Hoje, o seguro automóvel já representa uma pequena fatia no total do faturamento do setor, que é liderado por saúde e previdência. Para a grande maioria dos corretores, que ainda concentra sua produção no automóvel, as mudanças trarão impactos. Para o presidente do Sincor-SP Alexandre Camillo, o seguro automóvel está passando por uma fase de transição e o corretor deve começar a trabalhar com um portfólio maior de produtos. “O corretor de seguros que insistir em oferecer ao seu cliente apenas o seguro de automóvel realmente estará fadado ao insucesso”, adverte.


Esperança no auto popular

Considerando que a venda de veículos jamais voltará aos padrões anteriores, de quase 4 milhões de unidades ao ano, e que a taxa de penetração do seguro continuará caindo, Riedel avalia que não há como fugir do desafio de trabalhar com veículos mais velhos. Nesse aspecto, o seguro auto popular, que utiliza peças usadas no conserto de veículos, se apresenta ao setor como uma grande promessa, já que poderá conquistar a parte da frota nacional que não está segurada, em torno de 70%. O produto, que já é comercializado por duas seguradoras, oferece coberturas reduzidas a preços acessíveis para atingir um mercado alvo de 30 milhões de veículos com idade superior a cinco anos.

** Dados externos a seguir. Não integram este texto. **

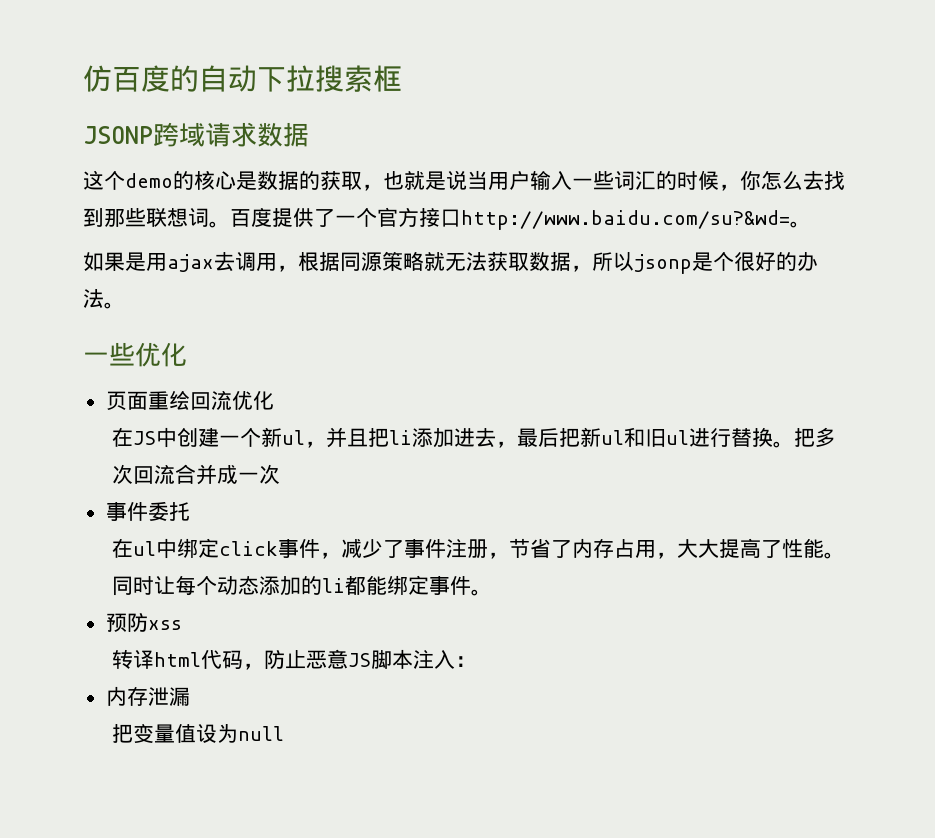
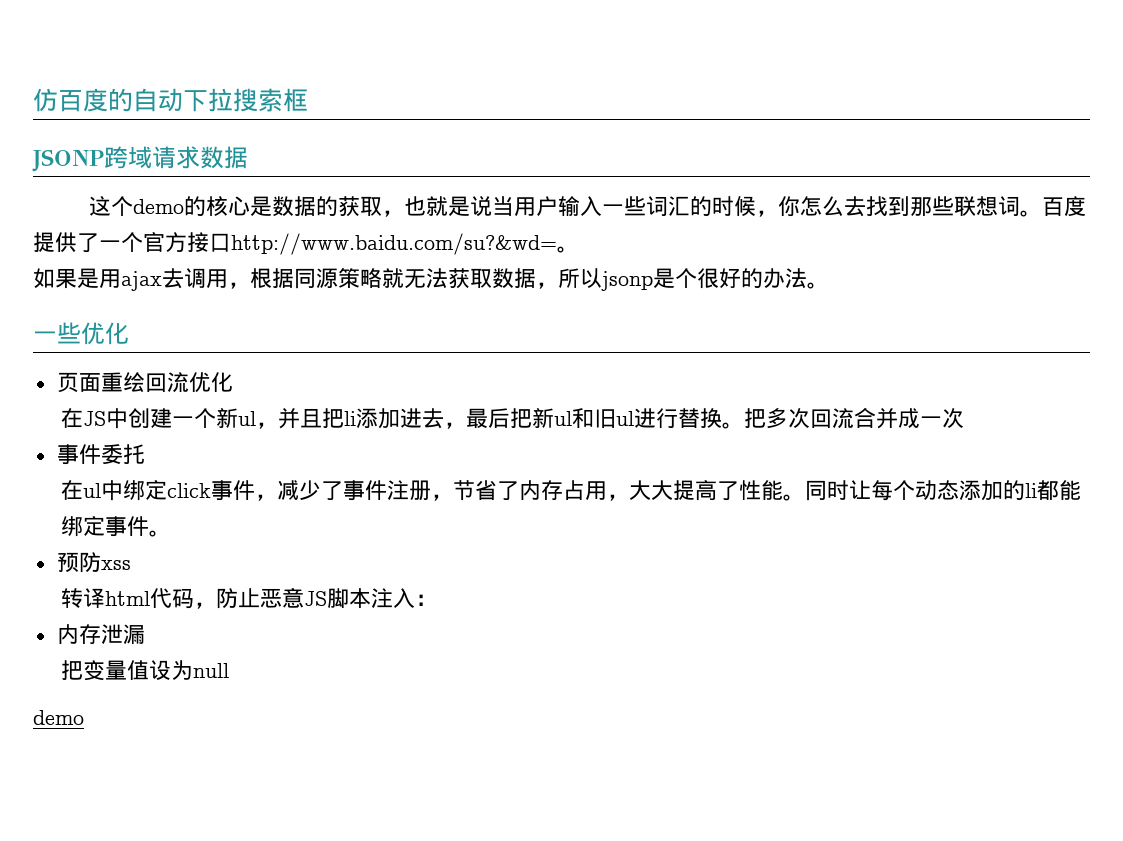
(284, 733) none -> [33,710,84,725] // demo

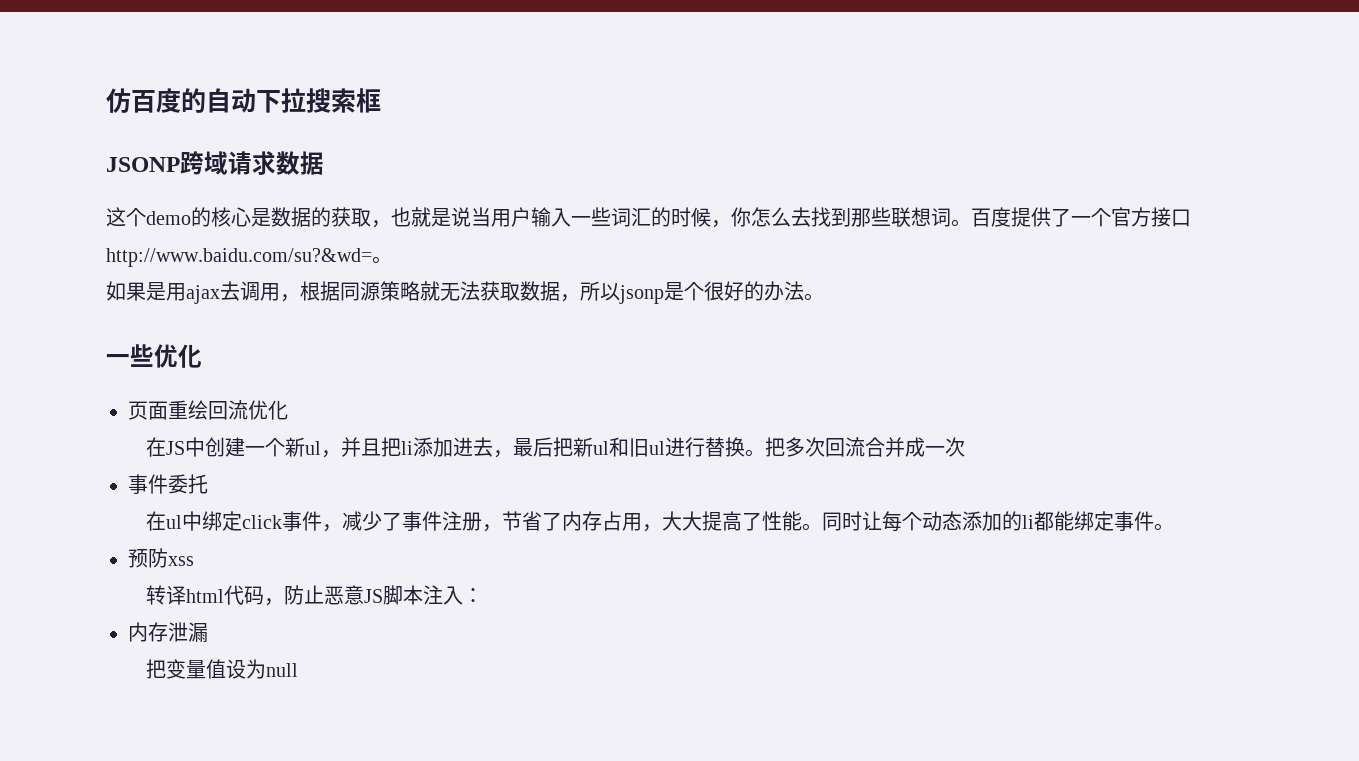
[33,710,84,725] // demo -> (298, 670) none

“Antes, porém, será preciso fazer um trabalho de desenvolvimento da cultura dos seguros, porque esse novo consumidor precisa entender o que está envolvido em um seguro popular”, diz o corretor de seguros Salvador Edison Jacintho, presidente da Comissão de Seguro Automóvel do Sincor-SP. Para ele, é necessário simplificar a linguagem do seguro e iniciar a comercialização em mercados-testes para que seja possível ajustar o produto antes da distribuição em larga escala. “Será preciso, ainda, implantar um processo de fiscalização eficiente em todas as fases do processo, desde a regularização dos desmanches até o rastreamento eficiente das peças”, diz.


A regulamentação da Lei 12.977/2014, a Lei do Desmonte, e a sua fiscalização por meio dos órgãos de estado, sobretudo os Detrans, é a saída para viabilizar o seguro auto popular, segundo o presidente da Federação Nacional dos Corretores de Seguros (Fenacor), Armando Vergílio dos Santos. “Os estados têm de regulamentar, fazer a parte deles, para que as empresas de desmonte possam existir e, consequentemente, a oferta das peças usadas, porém, com a garantia de estrutura e de procedência de que a peça não veio do furto”, diz.